§ Your objective
Word for word, retype every entry in the listing.
━━━━━━━━━━━━━━━━━━━━━━━━━━━━━━
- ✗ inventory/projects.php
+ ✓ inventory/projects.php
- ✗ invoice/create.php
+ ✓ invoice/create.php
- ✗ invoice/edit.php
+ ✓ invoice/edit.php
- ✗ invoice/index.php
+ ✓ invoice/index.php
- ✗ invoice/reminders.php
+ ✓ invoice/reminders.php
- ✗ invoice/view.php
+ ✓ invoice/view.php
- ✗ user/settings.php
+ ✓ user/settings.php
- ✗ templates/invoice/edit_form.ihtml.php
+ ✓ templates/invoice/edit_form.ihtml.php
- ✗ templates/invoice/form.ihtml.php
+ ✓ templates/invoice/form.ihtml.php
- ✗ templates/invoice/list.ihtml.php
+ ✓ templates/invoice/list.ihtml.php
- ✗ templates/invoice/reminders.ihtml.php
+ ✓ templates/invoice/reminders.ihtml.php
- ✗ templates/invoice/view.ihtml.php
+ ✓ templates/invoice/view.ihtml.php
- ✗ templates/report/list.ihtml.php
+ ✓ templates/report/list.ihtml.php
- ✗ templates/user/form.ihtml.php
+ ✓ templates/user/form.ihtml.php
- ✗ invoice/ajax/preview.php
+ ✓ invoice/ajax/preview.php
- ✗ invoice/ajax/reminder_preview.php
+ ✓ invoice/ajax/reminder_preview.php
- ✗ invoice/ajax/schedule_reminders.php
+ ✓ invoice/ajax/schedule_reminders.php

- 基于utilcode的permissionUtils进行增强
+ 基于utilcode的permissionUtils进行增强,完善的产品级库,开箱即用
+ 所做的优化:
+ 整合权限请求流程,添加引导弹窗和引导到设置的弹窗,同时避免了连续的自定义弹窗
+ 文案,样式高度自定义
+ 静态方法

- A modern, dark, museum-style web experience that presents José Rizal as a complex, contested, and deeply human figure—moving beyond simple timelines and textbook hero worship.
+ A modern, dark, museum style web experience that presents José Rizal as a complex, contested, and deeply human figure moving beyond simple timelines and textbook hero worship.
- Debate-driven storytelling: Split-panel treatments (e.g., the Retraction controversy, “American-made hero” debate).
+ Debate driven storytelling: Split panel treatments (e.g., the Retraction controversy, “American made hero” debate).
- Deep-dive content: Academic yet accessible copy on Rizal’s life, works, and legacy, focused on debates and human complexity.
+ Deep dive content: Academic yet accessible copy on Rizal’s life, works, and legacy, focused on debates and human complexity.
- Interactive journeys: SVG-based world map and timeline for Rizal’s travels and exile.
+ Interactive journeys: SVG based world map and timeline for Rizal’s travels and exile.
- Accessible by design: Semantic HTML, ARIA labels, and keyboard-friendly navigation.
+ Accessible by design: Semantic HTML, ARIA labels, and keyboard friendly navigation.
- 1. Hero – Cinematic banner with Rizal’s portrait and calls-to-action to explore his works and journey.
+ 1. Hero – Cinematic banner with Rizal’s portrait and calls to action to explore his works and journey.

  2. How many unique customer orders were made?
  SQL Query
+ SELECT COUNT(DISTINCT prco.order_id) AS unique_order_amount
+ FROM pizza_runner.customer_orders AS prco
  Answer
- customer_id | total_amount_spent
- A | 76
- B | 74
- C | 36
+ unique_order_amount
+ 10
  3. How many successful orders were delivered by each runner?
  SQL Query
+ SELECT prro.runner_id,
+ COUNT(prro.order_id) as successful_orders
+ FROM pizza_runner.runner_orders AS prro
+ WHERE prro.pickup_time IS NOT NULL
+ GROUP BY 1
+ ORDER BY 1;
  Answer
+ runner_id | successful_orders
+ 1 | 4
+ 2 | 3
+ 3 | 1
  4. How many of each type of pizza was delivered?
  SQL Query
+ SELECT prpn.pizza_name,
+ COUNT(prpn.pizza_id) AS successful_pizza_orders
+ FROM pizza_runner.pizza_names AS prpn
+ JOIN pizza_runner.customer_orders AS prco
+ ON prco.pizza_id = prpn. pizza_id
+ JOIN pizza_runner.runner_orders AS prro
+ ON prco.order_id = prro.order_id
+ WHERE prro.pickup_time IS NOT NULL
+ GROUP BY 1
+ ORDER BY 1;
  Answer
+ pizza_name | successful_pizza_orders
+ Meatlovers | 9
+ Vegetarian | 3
━━━━━━━━━━━━━━━━━━━━━━━━━━━━━━
§ Response below
- ✗ inventory/projects.php
+ ✓ inventory/projects.php
- ✗ invoice/create.php
+ ✓ invoice/create.php
- ✗ invoice/edit.php
+ ✓ invoice/edit.php
- ✗ invoice/index.php
+ ✓ invoice/index.php
- ✗ invoice/reminders.php
+ ✓ invoice/reminders.php
- ✗ invoice/view.php
+ ✓ invoice/view.php
- ✗ user/settings.php
+ ✓ user/settings.php
- ✗ templates/invoice/edit_form.ihtml.php
+ ✓ templates/invoice/edit_form.ihtml.php
- ✗ templates/invoice/form.ihtml.php
+ ✓ templates/invoice/form.ihtml.php
- ✗ templates/invoice/list.ihtml.php
+ ✓ templates/invoice/list.ihtml.php
- ✗ templates/invoice/reminders.ihtml.php
+ ✓ templates/invoice/reminders.ihtml.php
- ✗ templates/invoice/view.ihtml.php
+ ✓ templates/invoice/view.ihtml.php
- ✗ templates/report/list.ihtml.php
+ ✓ templates/report/list.ihtml.php
- ✗ templates/user/form.ihtml.php
+ ✓ templates/user/form.ihtml.php
- ✗ invoice/ajax/preview.php
+ ✓ invoice/ajax/preview.php
- ✗ invoice/ajax/reminder_preview.php
+ ✓ invoice/ajax/reminder_preview.php
- ✗ invoice/ajax/schedule_reminders.php
+ ✓ invoice/ajax/schedule_reminders.php

- 基于utilcode的permissionUtils进行增强
+ 基于utilcode的permissionUtils进行增强,完善的产品级库,开箱即用
+ 所做的优化:
+ 整合权限请求流程,添加引导弹窗和引导到设置的弹窗,同时避免了连续的自定义弹窗
+ 文案,样式高度自定义
+ 静态方法

- A modern, dark, museum-style web experience that presents José Rizal as a complex, contested, and deeply human figure—moving beyond simple timelines and textbook hero worship.
+ A modern, dark, museum style web experience that presents José Rizal as a complex, contested, and deeply human figure moving beyond simple timelines and textbook hero worship.
- Debate-driven storytelling: Split-panel treatments (e.g., the Retraction controversy, “American-made hero” debate).
+ Debate driven storytelling: Split panel treatments (e.g., the Retraction controversy, “American made hero” debate).
- Deep-dive content: Academic yet accessible copy on Rizal’s life, works, and legacy, focused on debates and human complexity.
+ Deep dive content: Academic yet accessible copy on Rizal’s life, works, and legacy, focused on debates and human complexity.
- Interactive journeys: SVG-based world map and timeline for Rizal’s travels and exile.
+ Interactive journeys: SVG based world map and timeline for Rizal’s travels and exile.
- Accessible by design: Semantic HTML, ARIA labels, and keyboard-friendly navigation.
+ Accessible by design: Semantic HTML, ARIA labels, and keyboard friendly navigation.
- 1. Hero – Cinematic banner with Rizal’s portrait and calls-to-action to explore his works and journey.
+ 1. Hero – Cinematic banner with Rizal’s portrait and calls to action to explore his works and journey.

  2. How many unique customer orders were made?
  SQL Query
+ SELECT COUNT(DISTINCT prco.order_id) AS unique_order_amount
+ FROM pizza_runner.customer_orders AS prco
  Answer
- customer_id | total_amount_spent
- A | 76
- B | 74
- C | 36
+ unique_order_amount
+ 10
  3. How many successful orders were delivered by each runner?
  SQL Query
+ SELECT prro.runner_id,
+ COUNT(prro.order_id) as successful_orders
+ FROM pizza_runner.runner_orders AS prro
+ WHERE prro.pickup_time IS NOT NULL
+ GROUP BY 1
+ ORDER BY 1;
  Answer
+ runner_id | successful_orders
+ 1 | 4
+ 2 | 3
+ 3 | 1
  4. How many of each type of pizza was delivered?
  SQL Query
+ SELECT prpn.pizza_name,
+ COUNT(prpn.pizza_id) AS successful_pizza_orders
+ FROM pizza_runner.pizza_names AS prpn
+ JOIN pizza_runner.customer_orders AS prco
+ ON prco.pizza_id = prpn. pizza_id
+ JOIN pizza_runner.runner_orders AS prro
+ ON prco.order_id = prro.order_id
+ WHERE prro.pickup_time IS NOT NULL
+ GROUP BY 1
+ ORDER BY 1;
  Answer
+ pizza_name | successful_pizza_orders
+ Meatlovers | 9
+ Vegetarian | 3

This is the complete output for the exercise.